Water pollutants can affect crop production and the health of seafood and livestock. Troublingly, persistent pollutants -- those that remain active for a long time, like heavy metals and pesticides -- accumulate as they move up the food chain, Ajami explained. “This is important to us human beings since we are at the top of the food chain and bioaccumulation can ultimately impact our health and wellbeing. That is why source protection is extremely important, because it can be very hard to [get] rid of some of these chemicals and pollutants.”
Industries from farming to recreation
Bloomberg/Getty Images
President Donald Trump has called the Clean Water Rule a threat to industry. But according to advocates, the regulation actually supports industry.

The EPA, under the Obama administration, has said that clean water is necessary for business. "Tourism, fishing, recreation, energy production, manufacturing and other industries that depend on clean water add billions of dollars to our economy every year,” the agency says in a promotional poster on its website. "Farms depend on clean water for irrigation, crops and livestock."

Despite opposition from some agricultural groups, former EPA Administrator Gina McCarthy said the Clean Water Rule is a boon to farmers and ranchers, not a burden. “We will protect clean water without getting in the way of farming and ranching,” McCarthy told the National Farmers Union in 2015. “Normal agriculture practices like plowing, planting, and harvesting a field have always been exempt from Clean Water Act regulation; this rule won’t change that at all.”

Recreational industries, like hunting and sport fishing, could be especially hard-hit by a Clean Water Rule repeal.

“The health of fish and wildlife habitat is the infrastructure of an outdoor recreation industry that fuels $646 billion in annual spending and supports more than 6 million American jobs,” said the Theodore Roosevelt Conservation Partnership in a statement supporting the Clean Water Rule.
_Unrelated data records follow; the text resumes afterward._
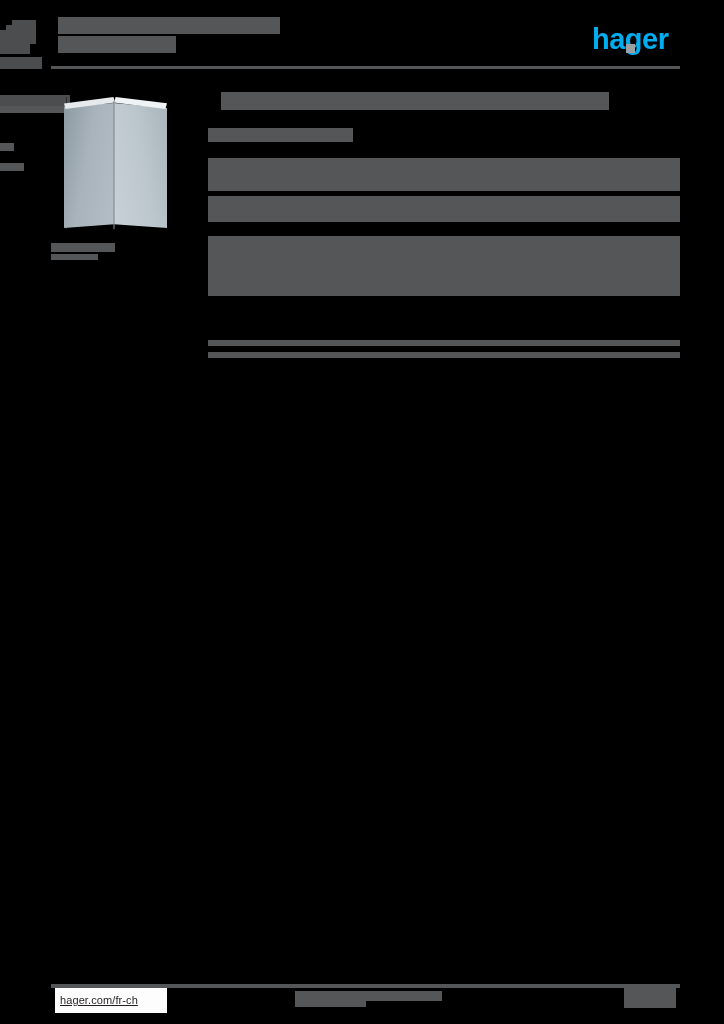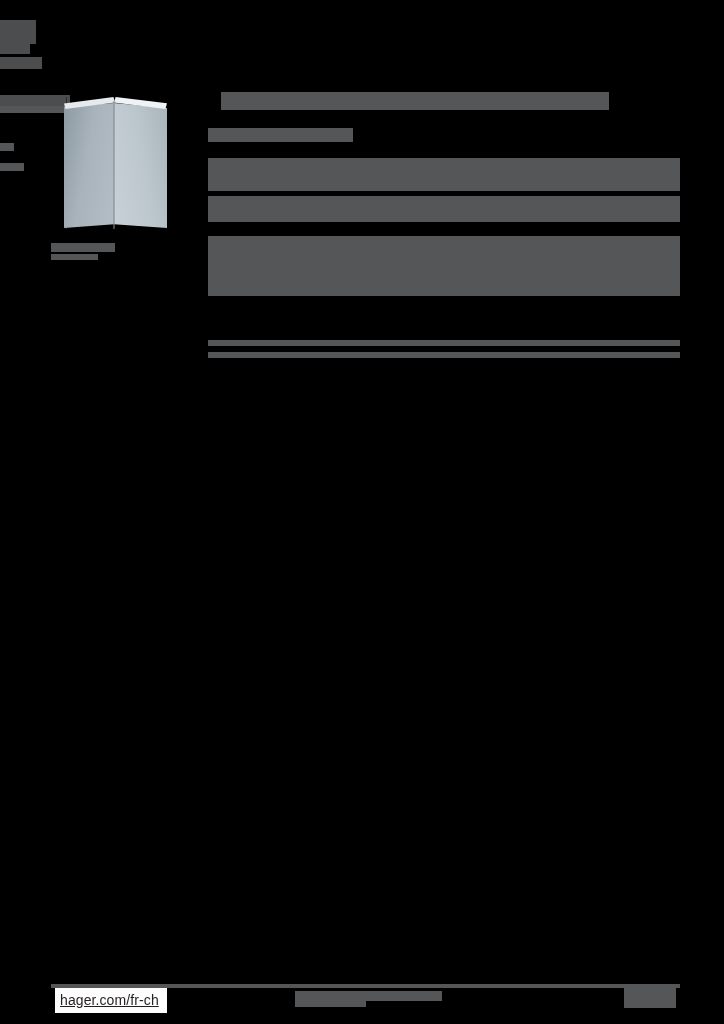--- a/index.html
+++ b/index.html
@@ -170,21 +170,21 @@
   }
   .footer-url-box {
     position: absolute;
     left: 55px; top: 988px;
     width: 112px; height: 25px;
     background: #fdfdfd;
   }
   .footer-url {
     position: absolute;
     left: 60px; top: 995px;
-    font-size: 14px;
+    font-size: 11px;
     line-height: 10px;
     color: #231f20;
     font-family: "Liberation Sans", sans-serif;
     letter-spacing: 0.1px;
   }
   .footer-center { left: 295px; top: 991px; width: 147px; height: 10px; }
   .footer-center-2 { left: 295px; top: 1001px; width: 71px; height: 6px; }
   .fc-n1 { left: 306px; top: 989px; width: 7px;  height: 5px; background: #000; }
   .fc-n2 { left: 327px; top: 989px; width: 7px;  height: 5px; background: #000; }
   .fc-n3 { left: 347px; top: 989px; width: 7px;  height: 5px; background: #000; }
@@ -195,20 +195,36 @@
   .footer-page { left: 624px; top: 988px; width: 52px; height: 20px; }
   .fp-notch-l { left: 624px; top: 1003px; width: 10px; height: 6px; background: #000; }
   .fp-notch-r { left: 665px; top: 1003px; width: 11px; height: 6px; background: #000; }
   .fp-notch-t { left: 600px; top: 984px; width: 24px; height: 8px; background: #545657; }
 </style>
 </head>
 <body>
 
 <div class="page">
 
+  <div class="header">
+
+    <div class="rd doc-title-1"></div>
+    <div class="rd doc-title-2"></div>
+
+    <div class="doc-title-n1"></div>
+    <div class="doc-title-n2"></div>
+    <div class="doc-title-n3"></div>
+    <div class="doc-title-n4"></div>
+    <div class="doc-title-n5"></div>
+
+    <div class="hager-logo">hager</div>
+    <div class="hager-kern"></div>
+
+    <div class="hr-main"></div>
+  </div>
 
   <div class="prod-figure">
     <div class="prod-img">
       <div class="prod-tick"></div>
       <div class="face-l"></div>
       <div class="face-r"></div>
       <div class="face-top-l"></div>
       <div class="face-top-r"></div>
       <div class="prod-edge"></div>
     </div>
"Sportsmen will not settle for watered down protections or negligence for the habitat that supports the fish and wildlife we love to pursue,” said the group's president, Whit Fosburgh.

According to the EPA, water sports like paddling could also be imperiled. Paddling is a sport enjoyed by almost 20 million people annually in the United States. Nearly $90 billion is spent on the sport each year.
Water sports like kayaking could be affected by the repeal of the Clean Water Rule.
Water sports like kayaking could be affected by the repeal of the Clean Water Rule.
Don Kelsen/Getty Images

What Happens Next?

Even though Trump has signed the executive order, the Clean Water Rule isn’t going away any time soon.

The order merely allows Pruitt and the EPA to begin the lengthy rulemaking process ― which includes a public comment period ― to kill the rule and find a possible replacement. (According to The New York Times, the whole process could take more time than Trump has left in his first term.)

Still, environmentalists say they are concerned about what the order could mean for America’s waters, a significant share of which remain unprotected as the rule languishes in the courts and faces the chopping block under Trump.

“The [executive order] is certainly a statement about the administration’s goals,” the Audubon Society’s Meghan Bartels wrote last week. “The continuing ambiguity means it’s hard to know exactly what changes will come about, or when they’ll begin. But the Trump administration’s intent is clear: to reverse Obama-era environmental protections no matter what, even if they have been effective at protecting avian and human life.”